Here’s the headline (with “kickers” and “pull quotes”) as it appears on the upper left of today’s paper. See whether you can find any reference to the affair with Margie Goldschmidt— the jawdropper in the story.

“I’ve had relationships. I’ve never let them spill into the workplace.”
Bernie Giusto, Multnomah County sheriff

Giusto’s job
tangled with
his private life


Credibility/ The sheriff says he doesn’t mix his personal and professional lives; the record of his career suggests otherwise

Got that?

Okay, let’s think of the ways our own jobs might “tangle” with our private lives.

“Honey, I’m going to be late for dinner tonight.”

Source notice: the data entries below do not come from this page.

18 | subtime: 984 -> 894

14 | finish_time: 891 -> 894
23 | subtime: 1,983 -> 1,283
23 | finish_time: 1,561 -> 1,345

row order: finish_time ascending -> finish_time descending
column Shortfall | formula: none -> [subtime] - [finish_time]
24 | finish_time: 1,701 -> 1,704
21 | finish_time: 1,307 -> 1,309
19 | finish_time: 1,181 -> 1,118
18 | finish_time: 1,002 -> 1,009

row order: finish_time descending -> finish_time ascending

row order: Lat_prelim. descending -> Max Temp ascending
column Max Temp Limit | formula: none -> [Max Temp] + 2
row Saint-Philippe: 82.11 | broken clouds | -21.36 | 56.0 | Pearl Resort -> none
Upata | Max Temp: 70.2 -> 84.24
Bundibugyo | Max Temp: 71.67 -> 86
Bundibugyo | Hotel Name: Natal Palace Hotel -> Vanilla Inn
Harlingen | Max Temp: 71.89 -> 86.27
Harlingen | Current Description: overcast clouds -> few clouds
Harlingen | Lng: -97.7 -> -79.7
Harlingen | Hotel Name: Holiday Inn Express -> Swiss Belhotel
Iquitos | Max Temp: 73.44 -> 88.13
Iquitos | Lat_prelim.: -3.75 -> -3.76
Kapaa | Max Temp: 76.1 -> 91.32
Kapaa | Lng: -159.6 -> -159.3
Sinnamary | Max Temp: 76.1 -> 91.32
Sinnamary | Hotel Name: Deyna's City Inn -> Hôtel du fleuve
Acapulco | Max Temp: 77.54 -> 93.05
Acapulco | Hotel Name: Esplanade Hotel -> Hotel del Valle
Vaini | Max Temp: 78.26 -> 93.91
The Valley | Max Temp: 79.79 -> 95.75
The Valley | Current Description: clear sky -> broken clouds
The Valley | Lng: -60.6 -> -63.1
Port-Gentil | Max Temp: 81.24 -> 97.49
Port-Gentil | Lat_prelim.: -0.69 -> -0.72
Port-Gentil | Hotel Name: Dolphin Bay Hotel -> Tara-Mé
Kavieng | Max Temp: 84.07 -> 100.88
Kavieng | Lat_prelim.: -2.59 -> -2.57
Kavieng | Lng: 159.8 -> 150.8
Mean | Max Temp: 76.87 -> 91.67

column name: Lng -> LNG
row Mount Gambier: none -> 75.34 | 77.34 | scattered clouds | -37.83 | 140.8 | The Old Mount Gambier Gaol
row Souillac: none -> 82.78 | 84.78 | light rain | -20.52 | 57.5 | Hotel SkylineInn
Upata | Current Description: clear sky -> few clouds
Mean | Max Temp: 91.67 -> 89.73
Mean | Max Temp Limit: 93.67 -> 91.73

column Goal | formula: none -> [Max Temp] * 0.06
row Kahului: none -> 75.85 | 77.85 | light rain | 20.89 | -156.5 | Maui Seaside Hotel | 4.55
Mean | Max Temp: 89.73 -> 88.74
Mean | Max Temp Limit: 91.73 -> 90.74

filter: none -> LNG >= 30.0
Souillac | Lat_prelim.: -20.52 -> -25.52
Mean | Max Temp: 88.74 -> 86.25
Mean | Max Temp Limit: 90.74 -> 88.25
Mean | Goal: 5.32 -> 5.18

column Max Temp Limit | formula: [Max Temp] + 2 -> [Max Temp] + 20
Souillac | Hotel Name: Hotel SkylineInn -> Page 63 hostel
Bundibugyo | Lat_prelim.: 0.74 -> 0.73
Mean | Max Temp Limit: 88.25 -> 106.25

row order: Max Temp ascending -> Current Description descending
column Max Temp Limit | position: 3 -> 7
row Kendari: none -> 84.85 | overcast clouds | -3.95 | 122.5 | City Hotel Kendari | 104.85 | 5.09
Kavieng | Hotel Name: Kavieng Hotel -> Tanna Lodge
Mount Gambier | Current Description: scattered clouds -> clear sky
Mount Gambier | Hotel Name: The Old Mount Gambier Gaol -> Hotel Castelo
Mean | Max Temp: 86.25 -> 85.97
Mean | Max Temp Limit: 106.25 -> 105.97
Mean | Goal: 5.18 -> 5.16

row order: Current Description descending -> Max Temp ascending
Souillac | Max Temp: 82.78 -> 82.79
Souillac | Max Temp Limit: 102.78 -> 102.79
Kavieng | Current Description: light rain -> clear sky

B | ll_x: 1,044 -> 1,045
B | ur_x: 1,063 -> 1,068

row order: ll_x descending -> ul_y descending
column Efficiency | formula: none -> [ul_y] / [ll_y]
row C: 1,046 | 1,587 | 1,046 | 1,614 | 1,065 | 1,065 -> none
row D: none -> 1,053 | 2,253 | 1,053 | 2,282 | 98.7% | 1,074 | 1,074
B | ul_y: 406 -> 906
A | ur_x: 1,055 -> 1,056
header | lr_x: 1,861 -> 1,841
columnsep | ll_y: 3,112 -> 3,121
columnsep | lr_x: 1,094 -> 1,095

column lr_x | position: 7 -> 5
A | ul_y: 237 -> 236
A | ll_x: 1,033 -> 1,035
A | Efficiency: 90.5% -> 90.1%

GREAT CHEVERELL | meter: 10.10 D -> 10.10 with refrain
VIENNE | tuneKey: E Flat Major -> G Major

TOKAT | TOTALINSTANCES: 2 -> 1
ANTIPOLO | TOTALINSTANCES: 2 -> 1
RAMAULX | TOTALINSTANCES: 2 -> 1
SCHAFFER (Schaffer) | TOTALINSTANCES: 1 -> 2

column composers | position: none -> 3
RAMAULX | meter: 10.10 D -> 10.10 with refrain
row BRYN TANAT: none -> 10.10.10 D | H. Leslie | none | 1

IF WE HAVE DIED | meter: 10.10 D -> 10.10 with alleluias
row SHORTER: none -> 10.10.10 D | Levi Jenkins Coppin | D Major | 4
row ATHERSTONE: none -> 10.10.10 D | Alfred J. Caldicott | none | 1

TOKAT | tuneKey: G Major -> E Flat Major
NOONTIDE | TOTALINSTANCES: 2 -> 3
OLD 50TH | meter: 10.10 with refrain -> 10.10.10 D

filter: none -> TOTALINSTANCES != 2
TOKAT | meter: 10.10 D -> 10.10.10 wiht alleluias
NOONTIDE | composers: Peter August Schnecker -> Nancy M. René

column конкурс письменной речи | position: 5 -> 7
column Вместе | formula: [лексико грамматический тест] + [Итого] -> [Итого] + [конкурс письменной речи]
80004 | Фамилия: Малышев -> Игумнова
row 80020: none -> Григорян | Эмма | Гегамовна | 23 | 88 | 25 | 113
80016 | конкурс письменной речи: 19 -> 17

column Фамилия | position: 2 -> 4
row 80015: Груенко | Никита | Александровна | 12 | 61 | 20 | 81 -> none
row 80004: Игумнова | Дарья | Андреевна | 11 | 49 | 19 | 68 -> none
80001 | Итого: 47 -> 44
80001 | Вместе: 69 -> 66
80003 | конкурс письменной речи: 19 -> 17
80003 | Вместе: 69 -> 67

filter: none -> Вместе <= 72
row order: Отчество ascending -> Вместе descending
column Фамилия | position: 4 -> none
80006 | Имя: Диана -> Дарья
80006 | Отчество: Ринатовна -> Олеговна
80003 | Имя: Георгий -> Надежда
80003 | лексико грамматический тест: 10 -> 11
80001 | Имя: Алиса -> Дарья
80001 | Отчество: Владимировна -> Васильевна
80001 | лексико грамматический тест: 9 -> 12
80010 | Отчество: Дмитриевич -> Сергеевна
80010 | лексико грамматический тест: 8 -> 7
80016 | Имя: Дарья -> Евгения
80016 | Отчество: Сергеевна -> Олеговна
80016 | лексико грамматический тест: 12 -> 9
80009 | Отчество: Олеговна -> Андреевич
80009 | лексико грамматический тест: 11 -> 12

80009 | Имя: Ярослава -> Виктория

“Dear, I didn’t get that raise. The two weeks in Hawaii are going to have wait.”

“I know I’ve been grouchy; but this new boss is driving me crazy.”

Then there’s the word “relationships” as in “I’ve had relationships. I’ve never let them spill into the workplace.”

We have all kinds of relationships. I relate to the bank clerk, the barista, my son, the bus driver. So Bernie’s had “relationships.” Big deal. And they’ve never spilled into the workplace. Mine don’t either.

OK, listen up, editors. You put two reporters on a story. They worked hard for five months. They write in the story that they interviewed more than 100 of Giusto’s “friends, associates and critics” and “reviewed thousands of pages of public records to examine Giusto’s career.”

And what do you do, editors? You wrap the nugget of their digging in a brown paper bag of limp psycho-babble.

Makes this reader wonder what might have been cut from the copy. That, we’ll never know.

For now, thanks, Les and Arthur, for pulling the plug on the sheriff — at last.